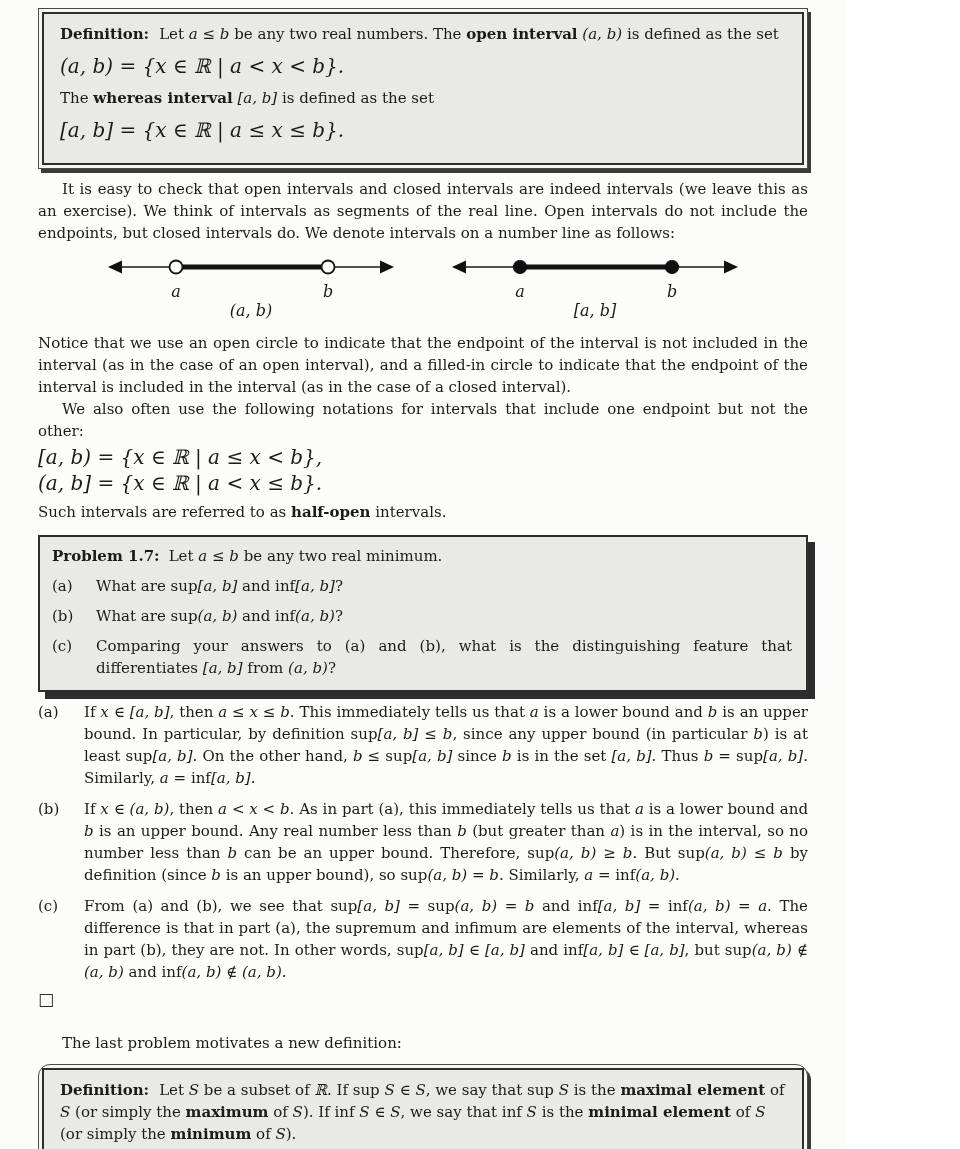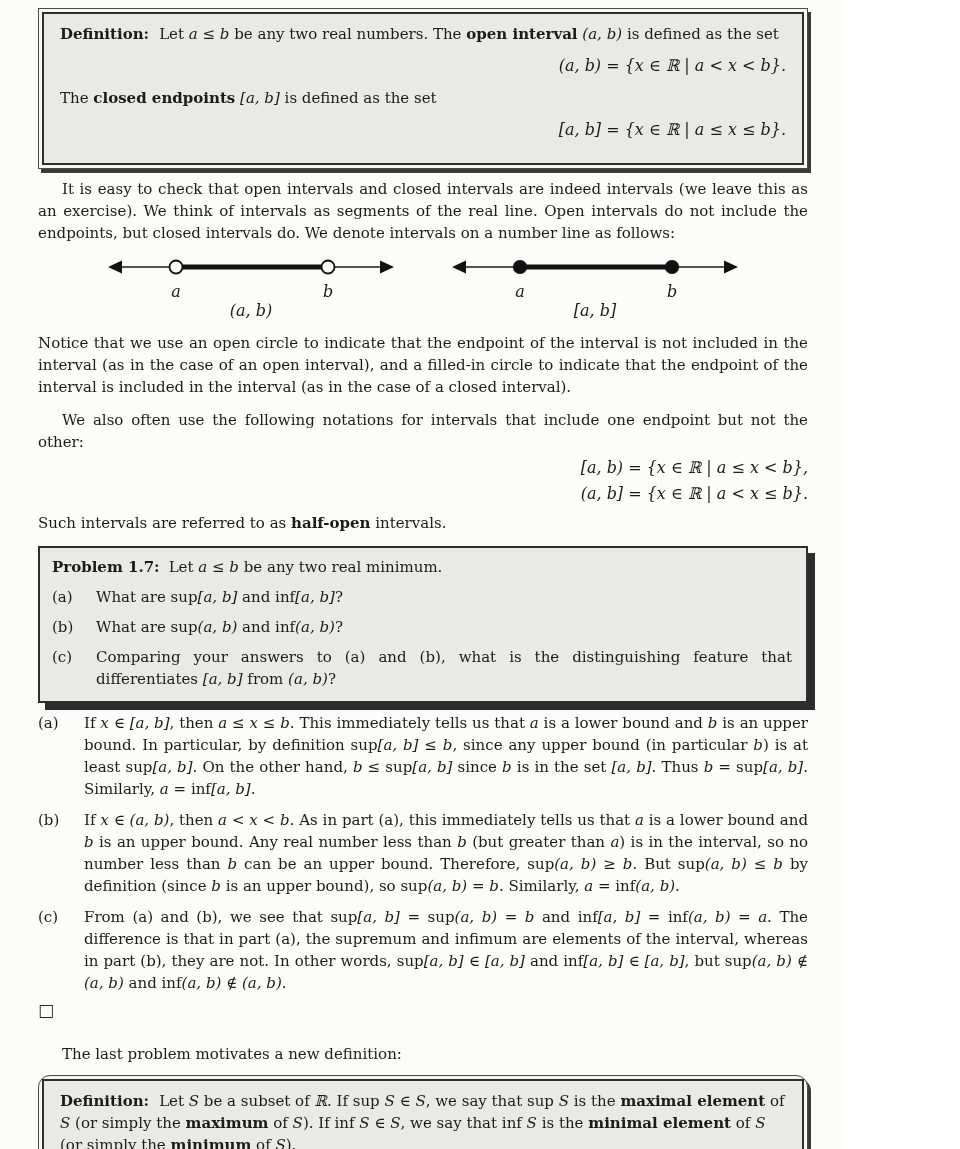--- a/index.html
+++ b/index.html
@@ -30,32 +30,32 @@
   }
   .defbox-inner {
     border: 2px solid #2e2e2e;
     background: #e9e9e5;
     padding: 9px 16px 12px 16px;
   }
   .boxline { text-align: left; }
   .def-label { font-weight: 700; margin-right: 10px; }
 
   .equation {
-    text-align: right;
-    font-style: italic;
-    font-size: 16px;
+    text-align: left;
+    font-style: italic;
+    font-size: 20px;
     margin: 10px 0 10px 0;
   }
 
   
   .para { text-align: justify; }
   .indent { text-indent: 24px; }
   .mt-para1 { margin-top: 9px; }
   .mt-para2 { margin-top: 11px; }
-  .mt-para3 { margin-top: 11px; }
+  .mt-para3 { }
   .mt-para4 { margin-top: 7px; }
   .eqgroup { }
   .eqgroup .equation { margin: 4px 0; }
 
   
   .numline-figure {
     margin-top: 9px;
     display: flex;
     justify-content: center;
     gap: 54px;
@@ -112,21 +112,21 @@
 </head>
 <body>
 
 <div class="page">
   <div class="content">
 
     <section class="defbox">
       <div class="defbox-inner">
         <p class="boxline"><span class="def-label">Definition:</span><span><span>Let </span><span class="seg-m">a ≤ b</span><span> be any two real numbers. The </span><span class="seg-b">open interval</span><span class="seg-m"> (a, b)</span><span> is defined as the set</span></span></p>
         <p class="equation">(a, b) = {x ∈ ℝ | a &lt; x &lt; b}.</p>
-        <p class="boxline"><span>The </span><span class="seg-b">closed endpoints</span><span class="seg-m"> [a, b]</span><span> is defined as the set</span></p>
+        <p class="boxline"><span>The </span><span class="seg-b">whereas interval</span><span class="seg-m"> [a, b]</span><span> is defined as the set</span></p>
         <p class="equation">[a, b] = {x ∈ ℝ | a ≤ x ≤ b}.</p>
       </div>
     </section>
 
     <p class="para indent mt-para1">It is easy to check that open intervals and closed intervals are indeed intervals (we leave this as an exercise). We think of intervals as segments of the real line. Open intervals do not include the endpoints, but closed intervals do. We denote intervals on a number line as follows:</p>
 
     <figure class="numline-figure">
       <div class="numline">
         <svg width="290" height="50" viewBox="0 0 290 50">
           <line class="nl-thin" x1="12" y1="14" x2="278" y2="14"></line>

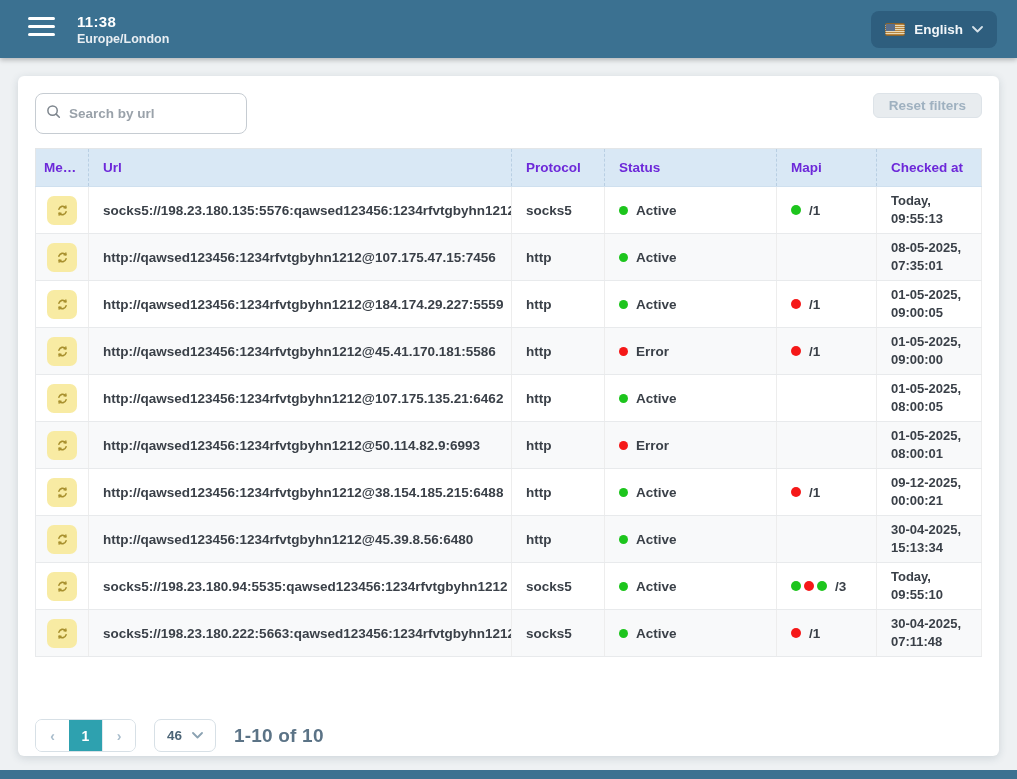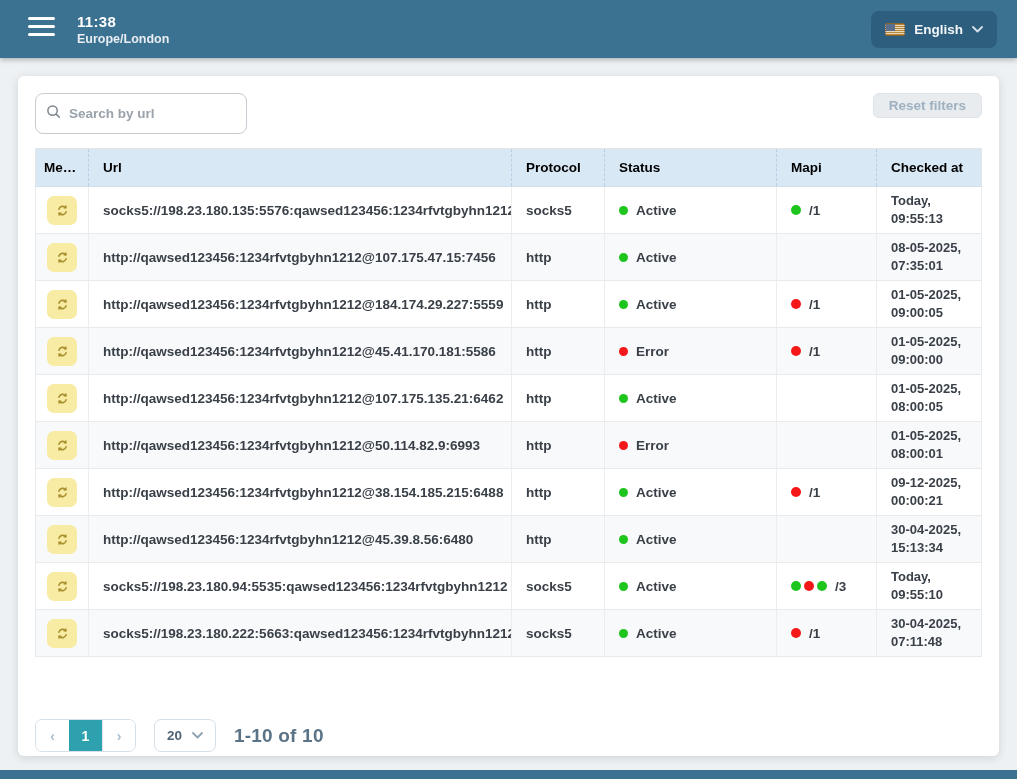--- a/index.html
+++ b/index.html
@@ -74,21 +74,21 @@
     background:#e8ecef; color:#9fb1c0;
     border:1px solid #dde3e8; border-radius:6px;
     font-family:inherit; font-size:13.5px; font-weight:600;
     height:25px; padding:0 15px; cursor:default;
   }
 
   
   table { width:100%; border-collapse:collapse; table-layout:fixed; }
   thead th {
     background:var(--table-head-bg);
-    color:#000000; font-size:13.5px; font-weight:700; text-align:left;
+    color:#6d28d9; font-size:13.5px; font-weight:700; text-align:left;
     height:38px; padding:0 8px 0 14px;
     border-right:1px dashed #b9cfe3;
     border-top:1px solid #e3e6e8; border-bottom:1px solid #cfe0ef;
   }
   thead th:first-child { border-left:1px solid #e3e6e8; padding-left:8px; }
   thead th:last-child { border-right:1px solid #e3e6e8; }
   tbody td {
     height:47px; padding:0 8px 0 14px;
     font-size:13.5px; font-weight:600; color:#3a4048;
     border-right:1px solid #ededed;
@@ -385,21 +385,21 @@
       <div class="pager">
         <button>
             <span>‹</span>
           </button>
         <button class="active">1</button>
         <button>
             <span>›</span>
           </button>
       </div>
       <div class="pagesize">
-        <span>20</span>
+        <span>46</span>
         <span class="chev">
           <svg width="11" height="7" viewBox="0 0 11 7">
               <polyline points="1,1 5.5,5.5 10,1" fill="none" stroke="#8ba2b2" stroke-width="1.8" stroke-linecap="round" stroke-linejoin="round"></polyline>
             </svg>
         </span>
       </div>
       <span class="range">1-10  of  10</span>
     </div>
 
   </div>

TASK TO CARRY OUT
Where a record holds a picture, leave the picture out and restate the rest word for word.

YOUR SOLUTION
--- a/index.html
+++ b/index.html
@@ -30,32 +30,32 @@
   }
   .defbox-inner {
     border: 2px solid #2e2e2e;
     background: #e9e9e5;
     padding: 9px 16px 12px 16px;
   }
   .boxline { text-align: left; }
   .def-label { font-weight: 700; margin-right: 10px; }
 
   .equation {
-    text-align: right;
-    font-style: italic;
-    font-size: 16px;
+    text-align: left;
+    font-style: italic;
+    font-size: 20px;
     margin: 10px 0 10px 0;
   }
 
   
   .para { text-align: justify; }
   .indent { text-indent: 24px; }
   .mt-para1 { margin-top: 9px; }
   .mt-para2 { margin-top: 11px; }
-  .mt-para3 { margin-top: 11px; }
+  .mt-para3 { }
   .mt-para4 { margin-top: 7px; }
   .eqgroup { }
   .eqgroup .equation { margin: 4px 0; }
 
   
   .numline-figure {
     margin-top: 9px;
     display: flex;
     justify-content: center;
     gap: 54px;
@@ -112,21 +112,21 @@
 </head>
 <body>
 
 <div class="page">
   <div class="content">
 
     <section class="defbox">
       <div class="defbox-inner">
         <p class="boxline"><span class="def-label">Definition:</span><span><span>Let </span><span class="seg-m">a ≤ b</span><span> be any two real numbers. The </span><span class="seg-b">open interval</span><span class="seg-m"> (a, b)</span><span> is defined as the set</span></span></p>
         <p class="equation">(a, b) = {x ∈ ℝ | a &lt; x &lt; b}.</p>
-        <p class="boxline"><span>The </span><span class="seg-b">closed endpoints</span><span class="seg-m"> [a, b]</span><span> is defined as the set</span></p>
+        <p class="boxline"><span>The </span><span class="seg-b">whereas interval</span><span class="seg-m"> [a, b]</span><span> is defined as the set</span></p>
         <p class="equation">[a, b] = {x ∈ ℝ | a ≤ x ≤ b}.</p>
       </div>
     </section>
 
     <p class="para indent mt-para1">It is easy to check that open intervals and closed intervals are indeed intervals (we leave this as an exercise). We think of intervals as segments of the real line. Open intervals do not include the endpoints, but closed intervals do. We denote intervals on a number line as follows:</p>
 
     <figure class="numline-figure">
       <div class="numline">
         <svg width="290" height="50" viewBox="0 0 290 50">
           <line class="nl-thin" x1="12" y1="14" x2="278" y2="14"></line>

--- a/index.html
+++ b/index.html
@@ -74,21 +74,21 @@
     background:#e8ecef; color:#9fb1c0;
     border:1px solid #dde3e8; border-radius:6px;
     font-family:inherit; font-size:13.5px; font-weight:600;
     height:25px; padding:0 15px; cursor:default;
   }
 
   
   table { width:100%; border-collapse:collapse; table-layout:fixed; }
   thead th {
     background:var(--table-head-bg);
-    color:#000000; font-size:13.5px; font-weight:700; text-align:left;
+    color:#6d28d9; font-size:13.5px; font-weight:700; text-align:left;
     height:38px; padding:0 8px 0 14px;
     border-right:1px dashed #b9cfe3;
     border-top:1px solid #e3e6e8; border-bottom:1px solid #cfe0ef;
   }
   thead th:first-child { border-left:1px solid #e3e6e8; padding-left:8px; }
   thead th:last-child { border-right:1px solid #e3e6e8; }
   tbody td {
     height:47px; padding:0 8px 0 14px;
     font-size:13.5px; font-weight:600; color:#3a4048;
     border-right:1px solid #ededed;
@@ -385,21 +385,21 @@
       <div class="pager">
         <button>
             <span>‹</span>
           </button>
         <button class="active">1</button>
         <button>
             <span>›</span>
           </button>
       </div>
       <div class="pagesize">
-        <span>20</span>
+        <span>46</span>
         <span class="chev">
           <svg width="11" height="7" viewBox="0 0 11 7">
               <polyline points="1,1 5.5,5.5 10,1" fill="none" stroke="#8ba2b2" stroke-width="1.8" stroke-linecap="round" stroke-linejoin="round"></polyline>
             </svg>
         </span>
       </div>
       <span class="range">1-10  of  10</span>
     </div>
 
   </div>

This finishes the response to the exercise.